Records for the exercise below:

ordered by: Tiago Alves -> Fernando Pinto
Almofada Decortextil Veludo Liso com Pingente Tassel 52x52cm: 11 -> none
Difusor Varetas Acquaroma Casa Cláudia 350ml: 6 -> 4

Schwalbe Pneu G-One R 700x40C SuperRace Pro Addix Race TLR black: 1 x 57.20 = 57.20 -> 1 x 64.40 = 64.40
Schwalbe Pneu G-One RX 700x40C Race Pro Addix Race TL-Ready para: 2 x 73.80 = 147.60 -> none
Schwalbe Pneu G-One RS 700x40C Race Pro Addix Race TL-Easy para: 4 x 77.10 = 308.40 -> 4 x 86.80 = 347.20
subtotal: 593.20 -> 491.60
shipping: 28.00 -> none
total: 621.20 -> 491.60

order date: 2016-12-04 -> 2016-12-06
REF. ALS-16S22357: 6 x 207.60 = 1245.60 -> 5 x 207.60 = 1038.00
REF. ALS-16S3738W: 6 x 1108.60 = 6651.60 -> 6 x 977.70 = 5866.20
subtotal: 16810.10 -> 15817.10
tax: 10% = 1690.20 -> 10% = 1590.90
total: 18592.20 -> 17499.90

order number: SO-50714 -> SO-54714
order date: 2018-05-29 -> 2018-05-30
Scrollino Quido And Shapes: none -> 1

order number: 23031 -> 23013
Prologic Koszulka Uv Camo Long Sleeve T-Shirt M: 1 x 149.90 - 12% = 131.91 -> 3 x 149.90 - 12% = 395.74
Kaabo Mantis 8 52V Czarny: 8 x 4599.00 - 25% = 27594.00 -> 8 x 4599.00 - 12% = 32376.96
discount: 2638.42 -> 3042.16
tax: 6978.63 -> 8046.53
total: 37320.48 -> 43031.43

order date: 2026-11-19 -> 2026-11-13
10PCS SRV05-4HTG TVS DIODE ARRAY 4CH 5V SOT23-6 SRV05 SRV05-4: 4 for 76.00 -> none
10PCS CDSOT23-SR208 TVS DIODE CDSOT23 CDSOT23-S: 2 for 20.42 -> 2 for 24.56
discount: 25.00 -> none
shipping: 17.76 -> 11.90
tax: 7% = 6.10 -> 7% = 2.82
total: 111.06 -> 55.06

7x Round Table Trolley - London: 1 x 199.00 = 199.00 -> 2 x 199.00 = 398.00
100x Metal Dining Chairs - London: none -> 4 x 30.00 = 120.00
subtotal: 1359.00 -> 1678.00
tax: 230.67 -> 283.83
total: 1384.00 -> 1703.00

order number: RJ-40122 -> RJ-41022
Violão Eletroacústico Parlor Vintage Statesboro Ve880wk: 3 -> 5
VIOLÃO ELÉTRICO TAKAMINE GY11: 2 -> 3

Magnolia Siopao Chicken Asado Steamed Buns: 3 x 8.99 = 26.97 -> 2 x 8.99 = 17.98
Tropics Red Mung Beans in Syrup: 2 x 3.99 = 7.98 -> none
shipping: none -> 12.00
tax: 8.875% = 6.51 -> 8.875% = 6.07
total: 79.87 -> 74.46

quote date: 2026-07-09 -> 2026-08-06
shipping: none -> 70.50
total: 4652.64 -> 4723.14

End of Records for the exercise.

## What you will do
Each line above that includes the word "shipping" is to be copied.

## Written solution
shipping: 28.00 -> none
shipping: 17.76 -> 11.90
shipping: none -> 12.00
shipping: none -> 70.50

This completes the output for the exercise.